More pets go missing during the 4th of July holiday than any other time of year due to their fear of fireworks. According to nationwide statistics from the humane society, animal control sees a 30-60% increase in lost pets between July 4th and 6th each year. As a matter of fact, July 5th is one of the busiest days for animal control and animal shelters. There are many things you can do to keep your pet’s anxiety level at bay and prevent them from running away.
- Keep your pets indoors: If your pet lives mostly outdoors (backyard) keep them inside during the 4th of July festivities. You might be surprised that your pet is more capable of escaping your yard than you think when they are under extreme stress. Keeping them indoors is the best way of preventing them from running away and it also help shield them from the firework noise.
- Create a safe place: Allow access to a location that is safe from your pet’s perspective. This can be areas like under your bed, a corner in the closet, or behind the couch. Notice where your pet tries to go when they are a frightened and if possible, give them access to that location. Your pet must be able to come and go from that location. Confining them to one area where they might no longer want to be there will only cause more problems.
- Background noise: Create background noise such as leaving on the television, radio, or a fan to dampen or shield the firework sounds.
- What not to do:
- Do not try to reassure your pet when they are afraid. If you pet, soothe, or give them treats while they are fearful, they may think that you are rewarding them for their fearful behavior. Instead, behave normally as if you didn’t notice their fearful behavior.
- Do not punish your pet for being afraid. Punishment will only make them more fearful.
- Do not lock your pet in a crate or cage. It can add to their frustration and may cause them to injure themselves trying to escape. Instead, leave the crate or cage open to create another possible safe place for your pet.
- Anxiety vest: Anxiety vests such as the thunder shirt work by applying a gentle and constant pressure similar to swaddling an infant. The reported success rate is over 80% and it works for all types of anxiety.
When nothing helps with anxiety, most people will turn to sedating their pets to keep them calm. Benadryl (diphenhydramine) is the most popular choice since it is considered relatively safe for dogs. But Benadryl is an antihistamine made for allergies, with sedation being a side effect. Sedation is not guaranteed and Benadryl has been known to cause paradoxical excitement in some dogs. There are also many Benadryl combo products that may contain acetaminophen or pseudoephedrine that may be toxic to dogs. It is important that pet owners only use Benadryl or generic diphenhydramine for allergies in pets only and avoid potentially harmful combination products.

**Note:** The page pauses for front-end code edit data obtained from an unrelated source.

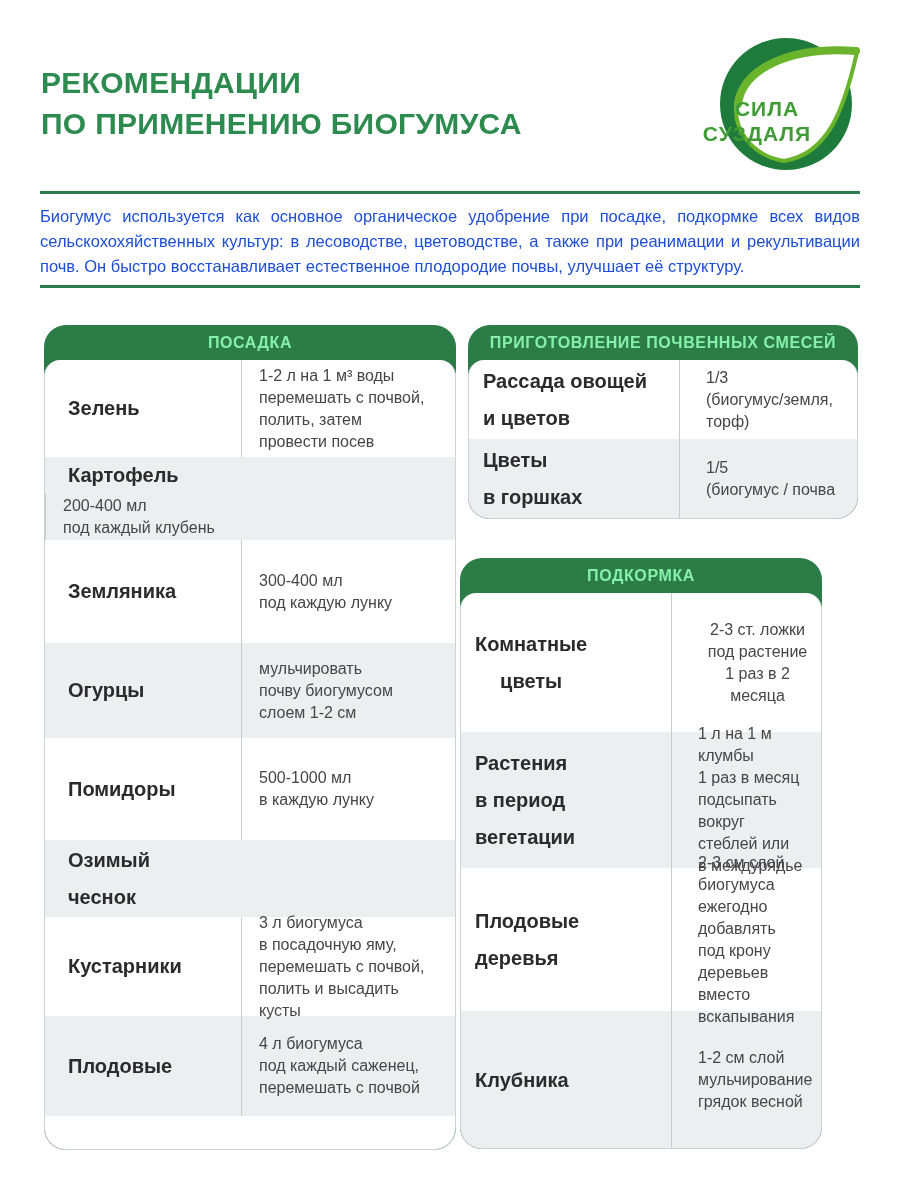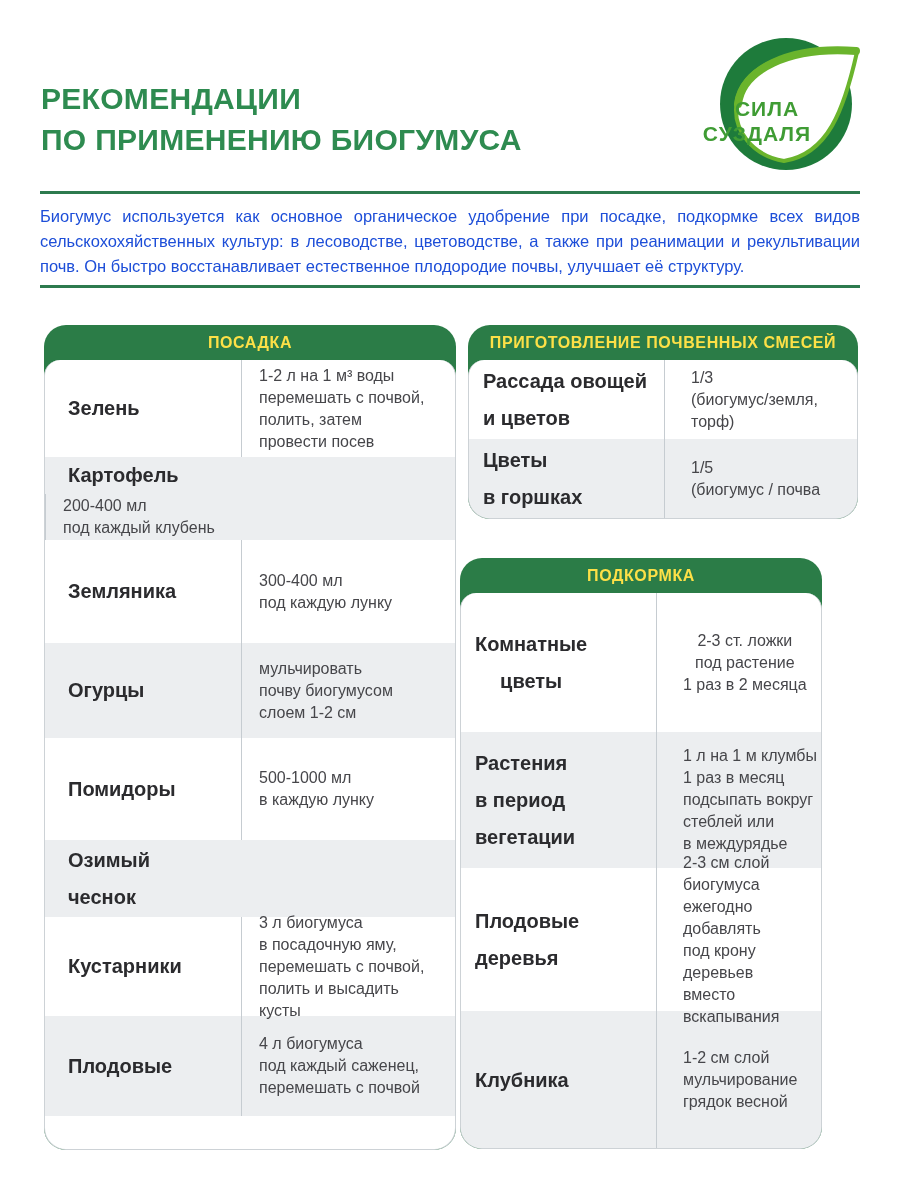--- a/index.html
+++ b/index.html
@@ -3,35 +3,35 @@
 <meta charset="utf-8">
 <style>
   html,body{margin:0;padding:0;background:#ffffff;}
   .page{
     position:relative;width:900px;height:1200px;background:#ffffff;
     font-family:"Liberation Sans",sans-serif;overflow:hidden;
   }
   .page-title{
     position:absolute;left:41px;top:62px;width:620px;
     font-size:30px;line-height:41px;font-weight:800;color:#2e8b50;
-    letter-spacing:0.3px;white-space:pre-line;margin-top:16px;
+    letter-spacing:0.3px;white-space:pre-line;
   }
   .logo{position:absolute;left:700px;top:32px;width:166px;height:145px;}
   .logo svg{overflow:visible;display:block;}
   .rule{position:absolute;left:40px;width:820px;height:3px;background:#2d7a4e;}
   .rule-top{top:191px;}
   .rule-bottom{top:285px;}
   .intro{
     position:absolute;left:40px;top:204px;width:820px;
     font-size:16.5px;line-height:25px;color:#1d4ed8;text-align:justify;
   }
   .card{position:absolute;border-radius:22px;background:#2b7c47;}
   .card-header{
     height:35px;display:flex;align-items:center;justify-content:center;
-    color:#fde047;font-weight:700;font-size:16px;letter-spacing:0.6px;
+    color:#86efac;font-weight:700;font-size:16px;letter-spacing:0.6px;
   }
   .card-body{
     position:absolute;top:35px;left:0;right:0;bottom:0;background:#ffffff;
     border:1px solid #cdd2d6;border-top:none;box-sizing:border-box;
     border-radius:16px 16px 22px 22px;overflow:hidden;
   }
   .row{display:flex;box-sizing:border-box;}
   .cell-label{
     box-sizing:border-box;display:flex;align-items:center;
     font-weight:700;color:#2b2b2e;white-space:pre-line;
@@ -52,21 +52,21 @@
   .posadka .row:nth-child(3){height:103px;}
   .posadka .row:nth-child(4){height:95px;}
   .posadka .row:nth-child(5){height:102px;}
   .posadka .row:nth-child(6){height:77px;}
   .posadka .row:nth-child(7){height:99px;}
   .posadka .row:nth-child(8){height:100px;}
   
   .smesi{left:468px;top:325px;width:390px;height:194px;}
   .podkormka{left:460px;top:558px;width:362px;height:591px;}
   .smesi .cell-label,.podkormka .cell-label{width:195px;padding-left:14px;padding-right:6px;}
-  .smesi .cell-value,.podkormka .cell-value{padding-left:26px;padding-right:4px;}
+  .smesi .cell-value,.podkormka .cell-value{padding-left:26px;padding-right:4px;margin-left:15px;}
   .smesi .row:nth-child(even),.podkormka .row:nth-child(even){background:#eceef0;}
   .smesi .row:nth-child(1){height:79px;}
   .smesi .row:nth-child(2){height:80px;}
   .podkormka .row:nth-child(1){height:139px;text-align:center;}
   .podkormka .row:nth-child(2){height:136px;}
   .podkormka .row:nth-child(3){height:143px;}
   .podkormka .row:nth-child(4){height:138px;}
   .logo-text{font-family:"Liberation Sans",sans-serif;font-weight:700;letter-spacing:1px;}
 </style>
 </head>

The fireworks around the 4th of July may occur a few days prior and last several days well after the holiday. Keeping your pets sedated for a long period of time is unsafe. Instead of using OTC products to sedate and calm down pets during the holidays, it is better to make a visit to your veterinarian and get a prescribed pet anxiety medication. Anxiety medicines like benzodiazepines (BZDs) and selective serotonin reuptake inhibitors (SSRIs) are ideal for your pets in combating noise and storm phobias. BZDs are fast acting drugs that can be used on an as needed basis for dogs that need periodic help with anxiety such as during fireworks or a thunder storm. SSRIs are long acting drugs that may take several weeks to fully take effect. SSRIs are made for dogs with frequent or severs anxiety such as separation anxiety or social anxiety. BZDs and SSRIs can be combined to help deliver a quicker drug response.

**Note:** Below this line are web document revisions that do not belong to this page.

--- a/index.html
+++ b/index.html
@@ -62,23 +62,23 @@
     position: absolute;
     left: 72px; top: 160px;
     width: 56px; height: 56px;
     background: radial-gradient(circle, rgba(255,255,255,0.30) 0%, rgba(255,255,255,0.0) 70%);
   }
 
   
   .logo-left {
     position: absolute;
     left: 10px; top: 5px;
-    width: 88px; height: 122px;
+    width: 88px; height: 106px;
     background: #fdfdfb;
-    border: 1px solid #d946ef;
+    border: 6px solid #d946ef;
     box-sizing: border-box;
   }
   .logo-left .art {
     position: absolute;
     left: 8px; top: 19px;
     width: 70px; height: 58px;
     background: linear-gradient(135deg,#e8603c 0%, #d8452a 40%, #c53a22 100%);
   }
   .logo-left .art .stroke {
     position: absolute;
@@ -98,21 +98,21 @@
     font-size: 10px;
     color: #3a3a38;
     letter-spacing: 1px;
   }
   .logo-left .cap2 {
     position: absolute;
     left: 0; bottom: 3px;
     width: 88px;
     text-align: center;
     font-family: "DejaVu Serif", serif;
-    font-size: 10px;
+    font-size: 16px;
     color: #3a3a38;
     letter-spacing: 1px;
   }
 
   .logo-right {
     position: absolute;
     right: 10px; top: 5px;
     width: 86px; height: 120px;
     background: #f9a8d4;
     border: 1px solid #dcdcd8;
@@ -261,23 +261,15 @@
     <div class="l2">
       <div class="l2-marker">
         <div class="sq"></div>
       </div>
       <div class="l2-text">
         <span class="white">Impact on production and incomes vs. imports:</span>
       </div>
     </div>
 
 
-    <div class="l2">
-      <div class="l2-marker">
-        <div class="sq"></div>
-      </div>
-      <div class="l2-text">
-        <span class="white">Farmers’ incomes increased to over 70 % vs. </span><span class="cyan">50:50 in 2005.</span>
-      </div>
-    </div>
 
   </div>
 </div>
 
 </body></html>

Giving your pets medication can be challenging. Most pet owners struggle when giving their pets medication, especially in pill form. The medication may be well hidden within a treat and still your pet will somehow end up spitting out the medication later due to its unpleasant flavor. Dosing is another thing that pet owners struggle with. Medications often come in limited strengths with little variability. There are so many different types of dogs varying in sizes and weight that calculating the proper dose could be challenging especially if the medication is not scored for cutting or splitting.
Compounded pet prescriptions can eliminate the challenges that come with giving pets medication. For example, BZDs such as Diazepam (Valium) or SSRIs such as Fluoxetine (Prozac) can be compounded in the form of a meat flavored suspension that pets will love. The medication will be custom made specifically for your pet’s size and weight to maximize efficacy and minimize toxicity. The medication will also be dispensed with a medicine dropper so that the accurate dose is easily measured. Ask your veterinarian to have your pet prescriptions compounded.